3. Run with `repository=pypi` from the commit tagged `vX.Y.Z`.

## Semantic actions (parol-style)

```python
from arg_generated import Parser, UserActions
from arg_generated.nodes import NonTerminalNode, StartListNode


class Actions(UserActions):
    def on_start_list(self, node: StartListNode):
        # Typed callback for reduced non-terminal StartList.
        return {"kind": "StartList", "children": node.children}

    def on_non_terminal(self, name: str, node: NonTerminalNode):
        # Optional generic hook for all non-terminals.
        return node


parser = Parser(actions=Actions())
result = parser.parse("Var abc End")
print(result.accepted)
print(result.value)
```

This mirrors the standalone Pascal proof setup:

- generate package once (for example `pascal_generated`)
- subclass generated `UserActions`
- override typed `on_<non_terminal>` methods
- parse through generated `Parser`

Callback dispatch remains name-based (`on_<non_terminal_in_snake_case>`), and callback
return values are pushed as reduced semantic values.

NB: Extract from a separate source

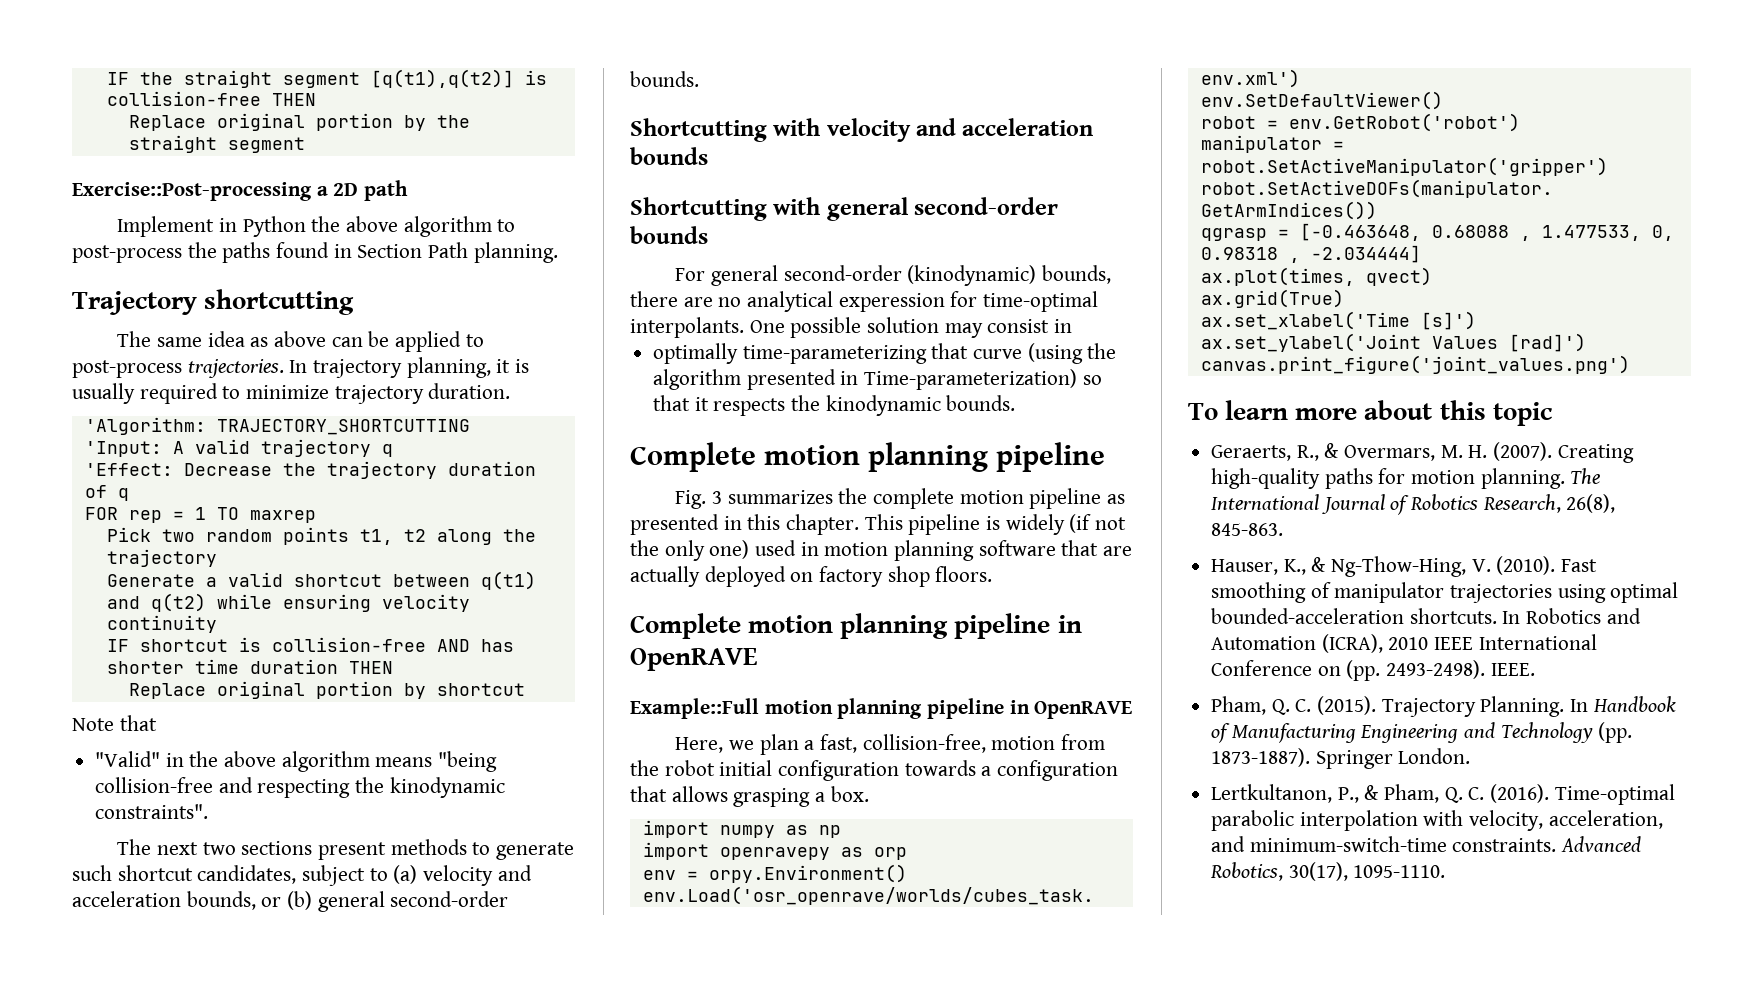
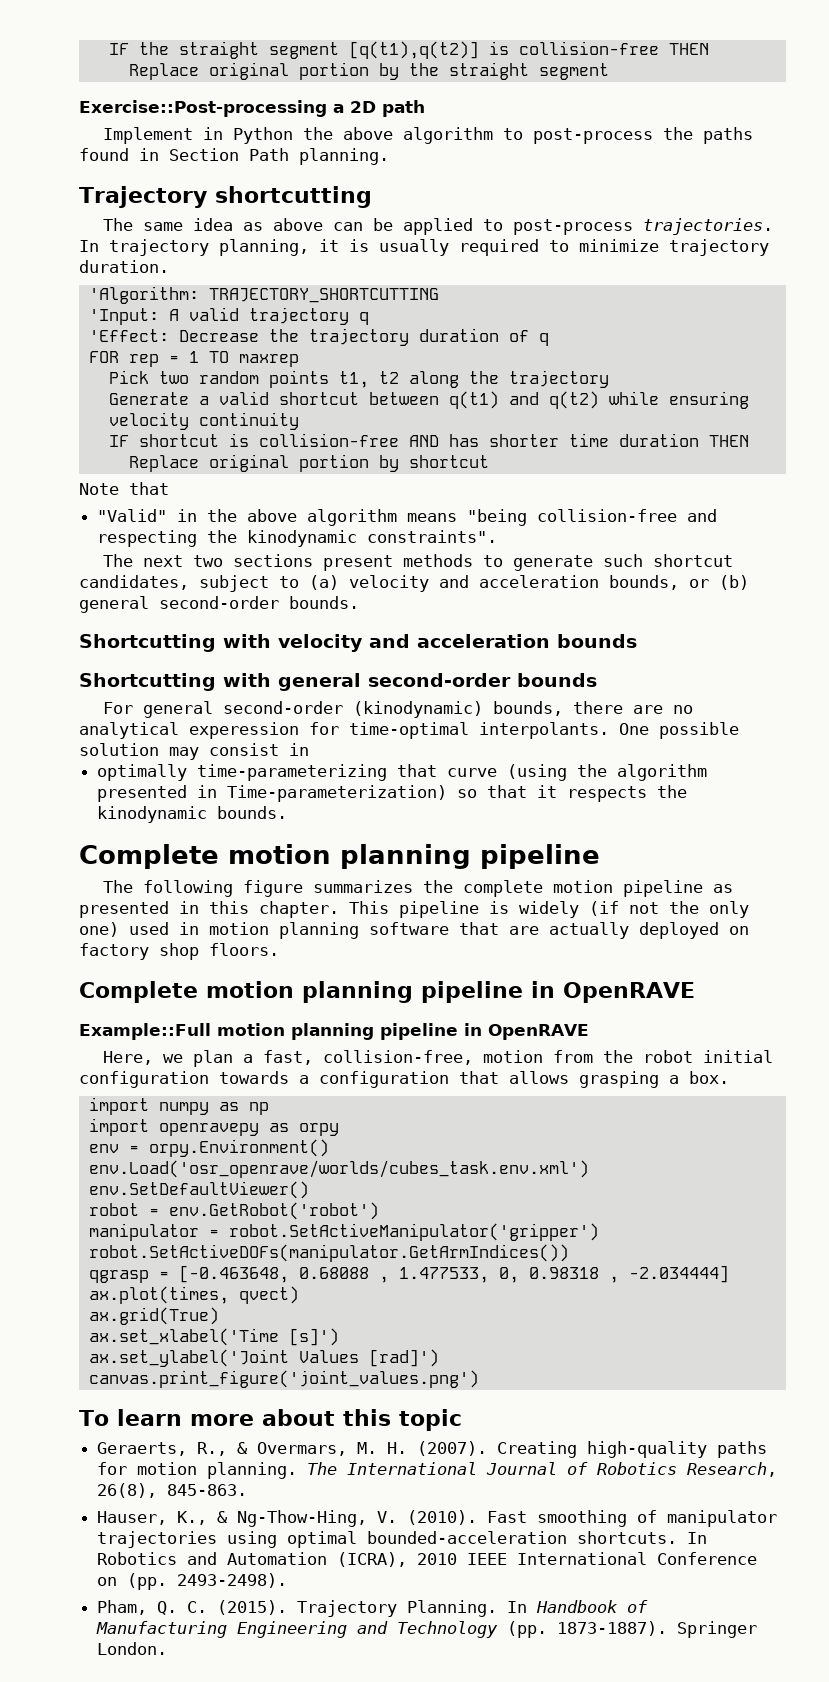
[675,490,722,509] Fig. 3 -> [102,880,303,897] The following figure
[873,847,907,860] orp -> [298,1123,339,1136] orpy
[1490,663,1535,676] IEEE. -> (288, 1580) none
[1211,784,1675,805] [1211,810,1663,831] [1211,836,1642,852] [1210,862,1446,881] // Lertkultanon, P., & Pham, Q. C. (2016). Time-optimal parabolic interpolation with velocity, acceleration, and minimum-switch-time constraints. Advanced Robotics, 30(17), 1095-1110. -> (168, 1648) none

Note: depending on parse table shape (augmented start handling), the start symbol itself may
not always appear as a user-visible callback.

Advanced: a low-level `on_production(lhs_nt, prod_idx, rhs_values)` hook is available for
algorithm-neutral internal experiments. `on_reduce(...)` remains supported as a
backward-compatible alias; see `MIGRATION.md` for upgrade guidance.

## Generated API Architecture

`parol-pygen generate` now provides a C#-style generated API surface for Python consumers.
The generated package is intended to be edited/extended by user code, while parser internals
remain in the reusable runtime.

Generated files:

- `parser.py`
    - Generated parser facade
    - Adapts runtime reduction payloads to generated typed node classes
    - Dispatches typed semantic action callbacks
- `nodes.py`
    - Generated concrete node classes (`<NonTerminal>Node`) using `@dataclass`
    - Shared base types for generic and non-terminal nodes
- `actions.py`
    - Generated action protocol with typed method signatures per non-terminal
    - Base class with generic `on_non_terminal(name, node)` fallback hook
- `user_actions.py`
    - Editable starter implementation intended for user semantic logic
- `export.json`
    - Embedded parser export model used by the generated parser facade

Semantic action contract:

- Preferred method shape: `on_<non_terminal_in_snake_case>(node: <GeneratedNodeType>) -> Any`
- Generic fallback: `on_non_terminal(name: str, node: NonTerminalNode) -> Any`

Compatibility contract for tooling remains machine-readable through `parol-pygen info`
(`contract_revision`, `supported_contract_revisions`, `model_contract`, `schema_id`,
`capabilities`). Consumers should continue to fail closed on unknown revisions.